Requirement — Transcribe exactly the lines below that begin at the line with "package directive, define" and stop after the line with "value of these", leaving out every picture.
++++ Data supplied ++++
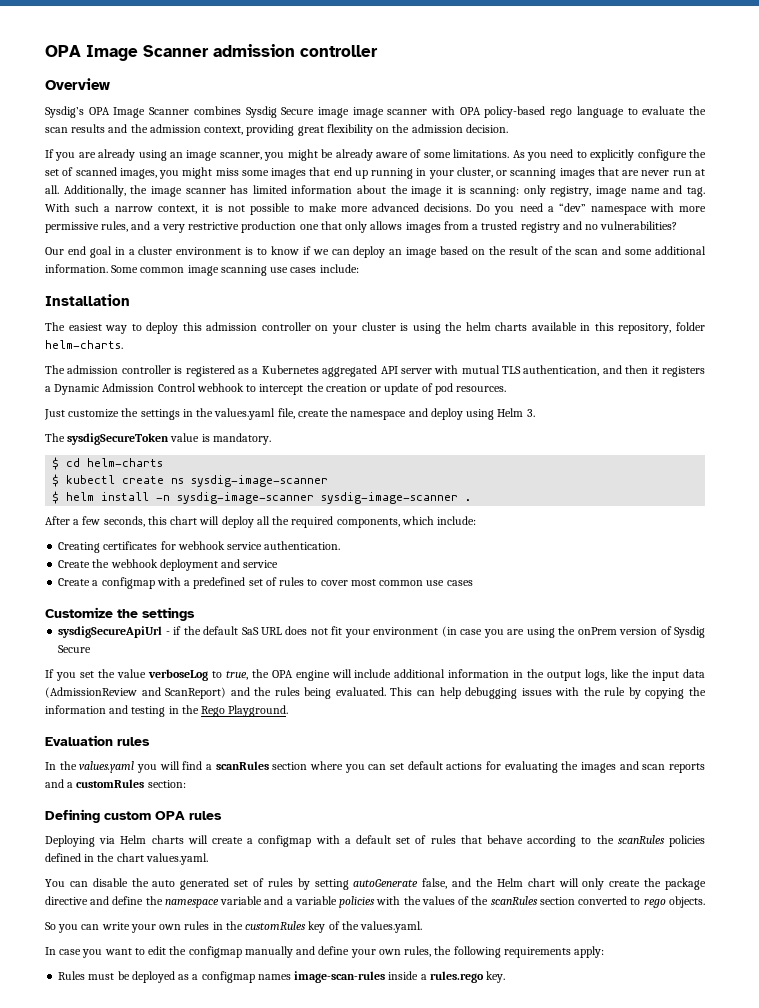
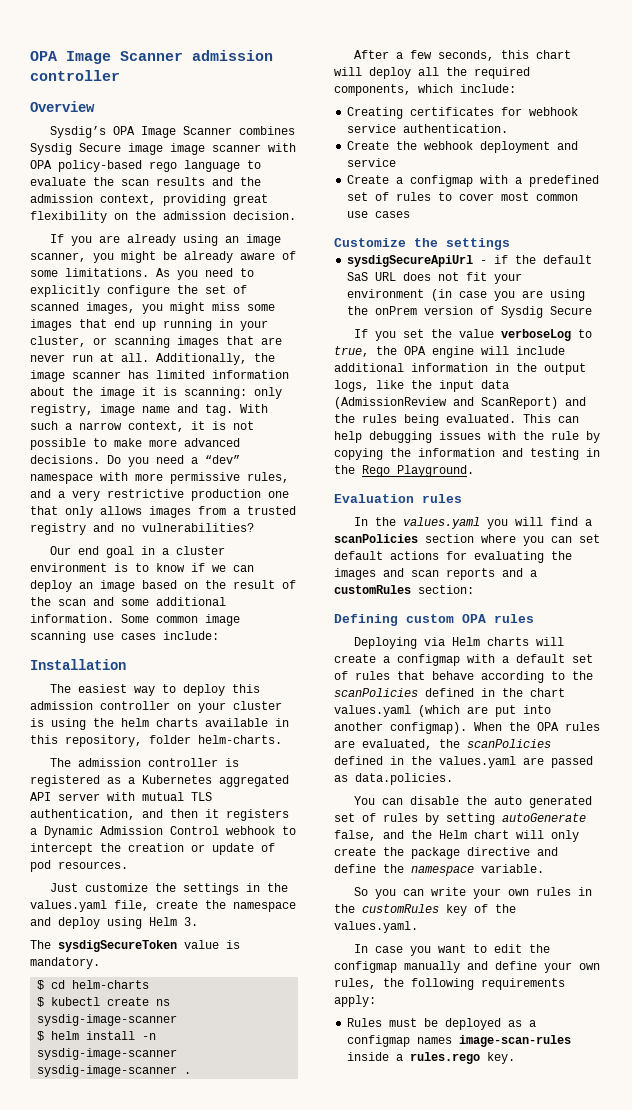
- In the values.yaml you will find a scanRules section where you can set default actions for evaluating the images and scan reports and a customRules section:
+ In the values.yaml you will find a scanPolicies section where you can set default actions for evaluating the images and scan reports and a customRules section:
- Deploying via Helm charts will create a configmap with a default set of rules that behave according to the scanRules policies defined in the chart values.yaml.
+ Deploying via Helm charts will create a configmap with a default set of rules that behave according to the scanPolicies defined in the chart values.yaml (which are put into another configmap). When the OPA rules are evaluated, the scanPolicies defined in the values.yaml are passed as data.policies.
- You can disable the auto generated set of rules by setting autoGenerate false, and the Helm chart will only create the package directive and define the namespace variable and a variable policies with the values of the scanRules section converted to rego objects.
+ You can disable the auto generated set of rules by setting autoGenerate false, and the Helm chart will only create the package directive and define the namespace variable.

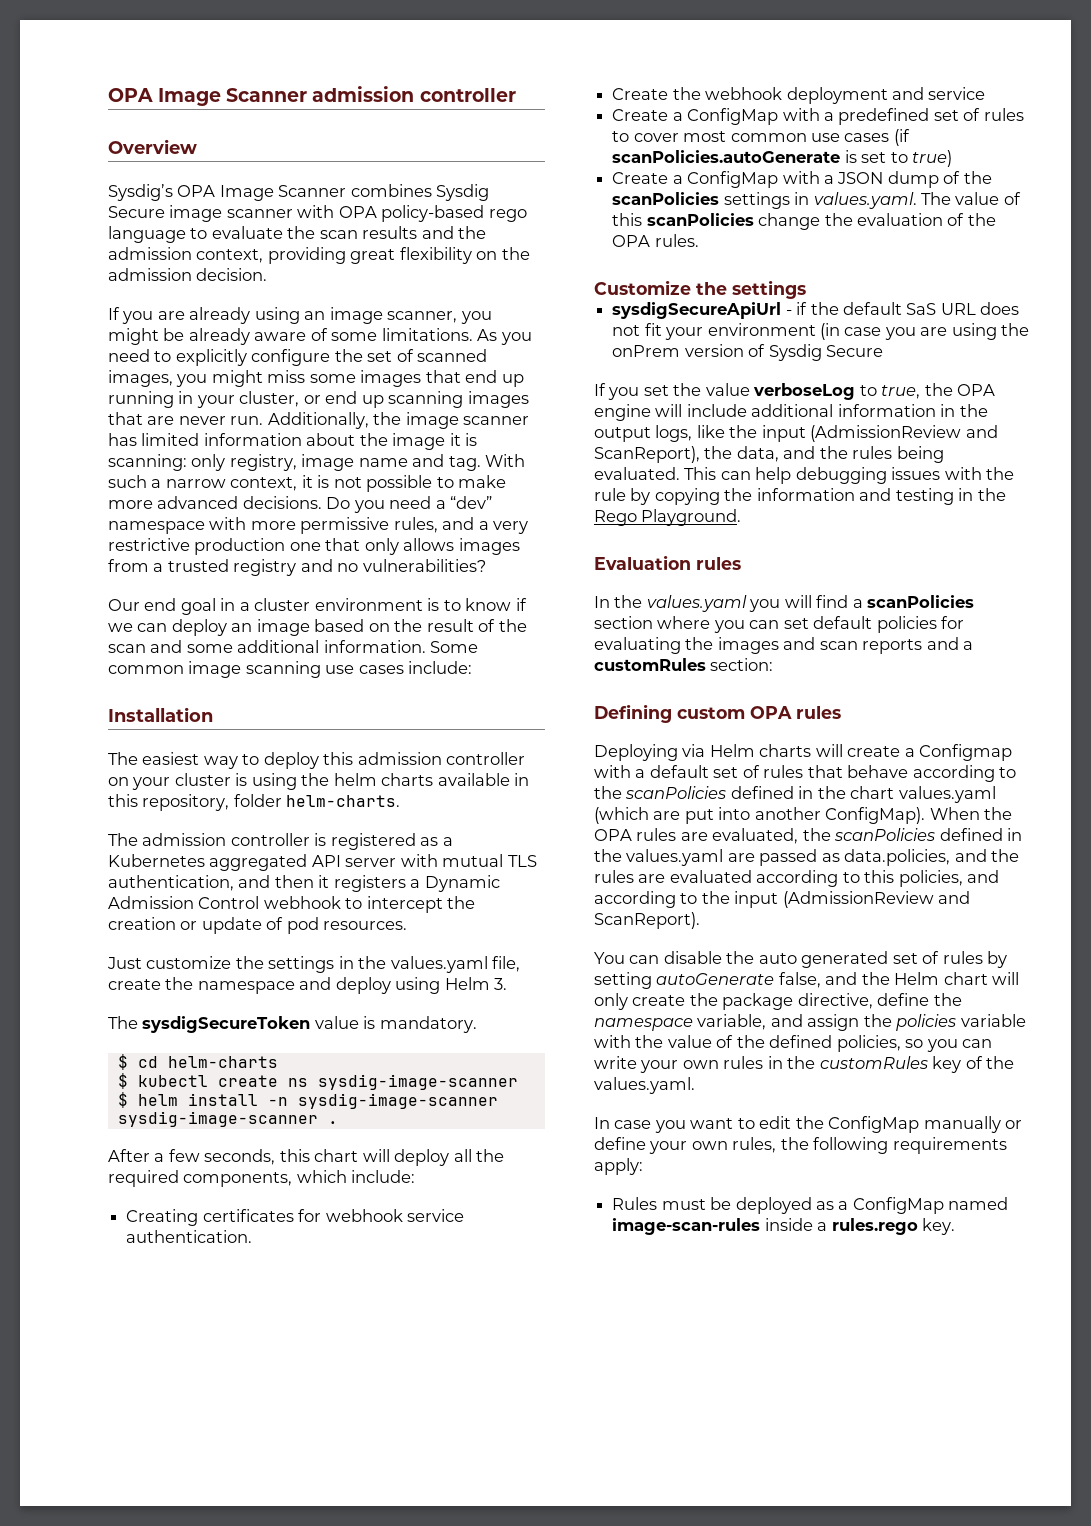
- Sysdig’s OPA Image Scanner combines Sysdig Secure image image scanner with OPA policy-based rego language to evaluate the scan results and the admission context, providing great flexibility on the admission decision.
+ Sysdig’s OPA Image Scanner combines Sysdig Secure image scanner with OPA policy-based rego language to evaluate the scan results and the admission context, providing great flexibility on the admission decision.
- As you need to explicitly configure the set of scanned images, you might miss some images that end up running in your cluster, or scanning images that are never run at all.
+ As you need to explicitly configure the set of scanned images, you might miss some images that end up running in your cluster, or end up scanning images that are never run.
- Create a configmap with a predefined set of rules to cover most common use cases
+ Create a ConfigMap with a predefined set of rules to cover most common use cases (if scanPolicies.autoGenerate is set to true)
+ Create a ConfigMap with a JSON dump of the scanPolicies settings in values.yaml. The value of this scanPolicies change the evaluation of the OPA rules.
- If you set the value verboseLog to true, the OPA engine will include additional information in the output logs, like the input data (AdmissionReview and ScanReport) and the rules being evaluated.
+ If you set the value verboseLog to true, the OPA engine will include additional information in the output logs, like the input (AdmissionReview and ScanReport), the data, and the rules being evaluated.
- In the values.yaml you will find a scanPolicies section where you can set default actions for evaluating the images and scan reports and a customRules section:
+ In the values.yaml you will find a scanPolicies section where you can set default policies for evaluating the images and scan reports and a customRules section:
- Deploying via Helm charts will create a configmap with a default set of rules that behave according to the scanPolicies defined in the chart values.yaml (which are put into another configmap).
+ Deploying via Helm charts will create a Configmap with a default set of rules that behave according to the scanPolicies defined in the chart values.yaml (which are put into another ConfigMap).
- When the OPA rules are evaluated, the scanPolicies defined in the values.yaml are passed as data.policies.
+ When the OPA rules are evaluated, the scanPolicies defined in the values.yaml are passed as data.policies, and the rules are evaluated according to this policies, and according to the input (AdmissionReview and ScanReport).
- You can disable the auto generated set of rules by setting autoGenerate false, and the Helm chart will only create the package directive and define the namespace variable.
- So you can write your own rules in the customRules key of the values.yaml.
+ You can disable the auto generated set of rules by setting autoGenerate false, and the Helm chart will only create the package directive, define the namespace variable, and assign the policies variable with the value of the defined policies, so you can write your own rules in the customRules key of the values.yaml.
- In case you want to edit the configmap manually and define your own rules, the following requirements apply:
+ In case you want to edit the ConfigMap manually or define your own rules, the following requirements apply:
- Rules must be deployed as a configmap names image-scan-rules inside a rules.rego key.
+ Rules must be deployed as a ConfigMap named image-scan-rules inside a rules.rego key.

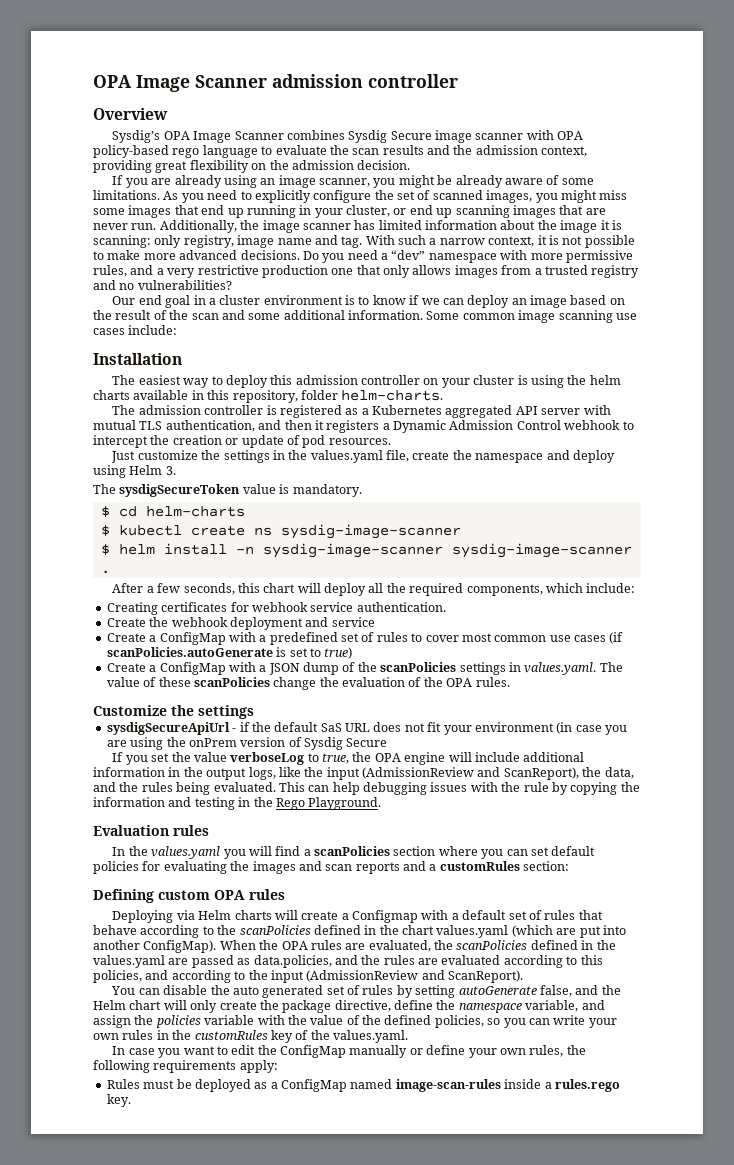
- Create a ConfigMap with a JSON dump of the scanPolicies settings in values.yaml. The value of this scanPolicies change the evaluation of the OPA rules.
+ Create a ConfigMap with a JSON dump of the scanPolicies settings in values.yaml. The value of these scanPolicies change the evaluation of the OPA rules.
++++
++++ Data supplied ++++
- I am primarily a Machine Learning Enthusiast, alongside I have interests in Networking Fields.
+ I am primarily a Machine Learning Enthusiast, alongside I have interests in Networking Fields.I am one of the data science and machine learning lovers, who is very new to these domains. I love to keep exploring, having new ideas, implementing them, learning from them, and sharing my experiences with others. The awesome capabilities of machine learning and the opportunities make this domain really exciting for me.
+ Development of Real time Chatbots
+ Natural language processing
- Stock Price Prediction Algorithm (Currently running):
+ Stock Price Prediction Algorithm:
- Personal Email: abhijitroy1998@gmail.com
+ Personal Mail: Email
++++
++++ Data supplied ++++
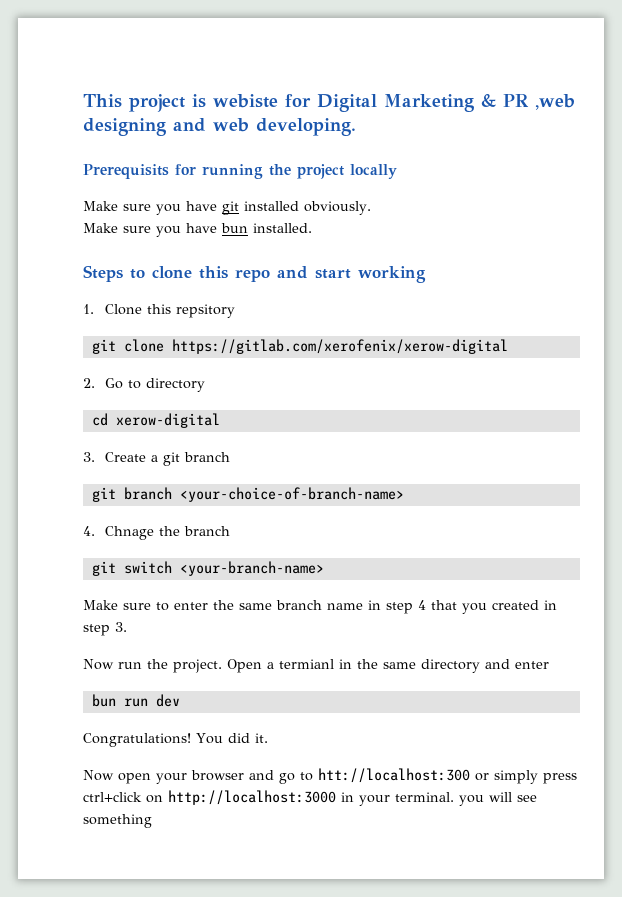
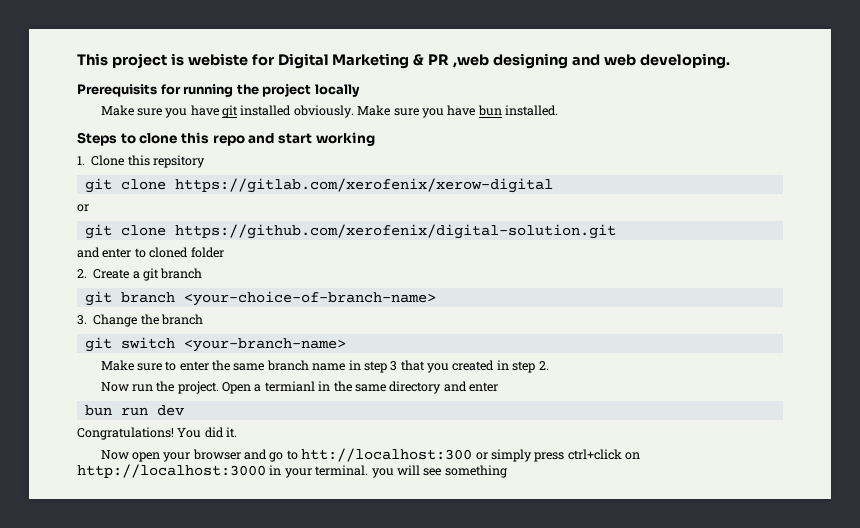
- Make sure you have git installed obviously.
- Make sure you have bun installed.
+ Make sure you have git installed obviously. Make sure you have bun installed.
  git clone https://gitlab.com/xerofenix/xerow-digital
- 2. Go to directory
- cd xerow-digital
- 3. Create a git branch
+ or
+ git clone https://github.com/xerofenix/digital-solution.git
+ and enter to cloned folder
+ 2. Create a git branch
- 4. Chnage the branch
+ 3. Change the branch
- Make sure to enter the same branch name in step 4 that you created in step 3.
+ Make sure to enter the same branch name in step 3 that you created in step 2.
++++
Response area —
+ You can disable the auto generated set of rules by setting autoGenerate false, and the Helm chart will only create the package directive, define the namespace variable, and assign the policies variable with the value of the defined policies, so you can write your own rules in the customRules key of the values.yaml.
- In case you want to edit the configmap manually and define your own rules, the following requirements apply:
+ In case you want to edit the ConfigMap manually or define your own rules, the following requirements apply:
- Rules must be deployed as a configmap names image-scan-rules inside a rules.rego key.
+ Rules must be deployed as a ConfigMap named image-scan-rules inside a rules.rego key.

- Create a ConfigMap with a JSON dump of the scanPolicies settings in values.yaml. The value of this scanPolicies change the evaluation of the OPA rules.
+ Create a ConfigMap with a JSON dump of the scanPolicies settings in values.yaml. The value of these scanPolicies change the evaluation of the OPA rules.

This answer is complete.